Viernes 15 Diciembre 2017

Margarito Escudero Luis

La corrupción nos ha invadido tanto que ahora ya no hay forma de esconderla. A los políticos ya no les quedó más remedio que aceptar que la sociedad, en especial el sector político, está tan invadido que hasta legislan para combatirla.

Es decir, combatirse a sí mismos (¿será?), vigilarse entre ellos,  ¿eso es posible?

El caso es que los diputados del Congreso Veracruzano aprobaron el jueves pasado la creación del Sistema Anticorrupción y la Fiscalía Anticorrupción, con autonomía propia, con la idea de que no dependa de ningún otro funcionario de mayor nivel y más lagartón.

Esa es una medida para combatir oficialmente la corrupción que, desde el punto de vista de Enrique Peña Nieto, que cobra como presidente de los mexicanos, es parte de la cultura mexicana y que, a manera de cotorreo se parodiara el eslogan de campaña de José López Portillo como “la corrupción somos todos”.

Pero… ¿Acaso no se trata de un asunto de honradez?, un tema de ética o moral que se aprende desde el hogar, que ha sido uno de los principios que desde pequeños nos hacen saber, a veces con amenazas como “¡te irás al infierno si robas!”

Valores que se decían eran la base de la familia y de la sociedad, hoy casi desaparecidas del comportamiento, por lo menos de los mexicanos, porque se han visto casos de corrupción hasta en las iglesias de todo tipo y en los personajes más persignados que conozcamos y que siempre “ponen su vida en manos de Dios”.

El gobernador del Estado, Miguel Ángel Yunes Linares envió al Congreso del Estado la iniciativa, ante la necesidad “de legislar localmente sobre la implementación del sistema estatal de combate a la corrupción, como resultado de su inclusión en la Constitución Política de los Estados Unidos Mexicanos, mediante un decreto por el que se reformaron, adicionaron y derogaron diversas disposiciones en materia de combate a la corrupción a la misma”.

¡Pa’ su mecha! Hasta dónde nos ha alcanzado la corrupción que se tiene que modificar la Constitución para obligar a los funcionarios públicos a ser honrados.

Lo ¿Cómico? ¿Increíble? ¿Cínico? del tema es que lo mande el gobernador Yunes Linares, cuando está señalado y denunciado ante las autoridades por enriquecimiento ilícito y por otros delitos cometidos al amparo de su actividad como funcionario público.

En la Cámara de Diputados de Veracruz, también hay legisladores señalados, denunciados por actos de corrupción y despachan tranquilamente desde su curul, como son los casos de Sergio Rodríguez del PRD, Vicente Benítez de Nueva Alianza; y el mismo presidente de la Junta de Coordinación Política, Sergio Hernández del PAN, señalado directamente por la diputada Cinthya Lobato, integrante de su misma bancada.
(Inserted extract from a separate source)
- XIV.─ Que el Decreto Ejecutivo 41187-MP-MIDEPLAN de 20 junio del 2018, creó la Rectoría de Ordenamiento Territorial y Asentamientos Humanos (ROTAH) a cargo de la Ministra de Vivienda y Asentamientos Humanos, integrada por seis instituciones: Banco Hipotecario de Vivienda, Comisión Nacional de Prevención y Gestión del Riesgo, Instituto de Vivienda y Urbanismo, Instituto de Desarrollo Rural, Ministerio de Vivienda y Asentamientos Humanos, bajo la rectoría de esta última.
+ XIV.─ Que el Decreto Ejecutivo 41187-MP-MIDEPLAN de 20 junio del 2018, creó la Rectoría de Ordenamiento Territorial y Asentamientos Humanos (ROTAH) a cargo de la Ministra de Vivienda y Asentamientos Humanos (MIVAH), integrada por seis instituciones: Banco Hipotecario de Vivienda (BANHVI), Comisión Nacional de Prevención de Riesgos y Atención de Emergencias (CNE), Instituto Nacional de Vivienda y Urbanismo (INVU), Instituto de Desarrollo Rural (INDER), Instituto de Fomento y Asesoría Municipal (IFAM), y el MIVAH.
Dicen que la ley no es retroactiva. O sea que ya la libraron. Quien sea el Fiscal Anticorrupción, tendrá mucha chamba; aunque se ha buscado que ese Fiscal no le deba el cargo a nadie, que sea independiente.

Claro que de ahí se puede partir para obligar a la honradez al resto de los ciudadanos que, en su inmensa apatía, han permitido el brutal enriquecimiento de unos cuantos y el brutal empobrecimiento de otros muchos.

LEYES BURLADAS

Las leyes en este país se volvieron objeto de burla, cuando deberían ser observadas por todos los ciudadanos y las autoridades deberían de encargarse de hacerlas valer.

Pero nuestras leyes se laxaron por la voluntad del funcionario que debería ser el principal encargado de su observancia y se convirtieron en un jugoso negocio.

Y, si las leyes pueden violarse de esa manera tan descarada, pues con mayor razón los reglamentos y las simples normas de conductas sociales, desde una fila en algún centro comercial, pasando por las infracciones de tránsito.

HONRADEZ OLVIDADA

Así que de pronto, todo aquello que nos enseñaron de niños, como valores y principios de le daban solidez a la familia y a la sociedad, se perdieron en el mundo de la corrupción, cuando los encargados de darles valor, prefirieron el camino fácil.

Hoy, ese olvido voluntario nos está costando la Patria misma, cando quien debería ser el primer impulsor de la honradez como contrario a la corrupción, asegura que ser corrupto es parte del folclor nacional incluso según Peña, hasta puede ser sinónimo de ser culto.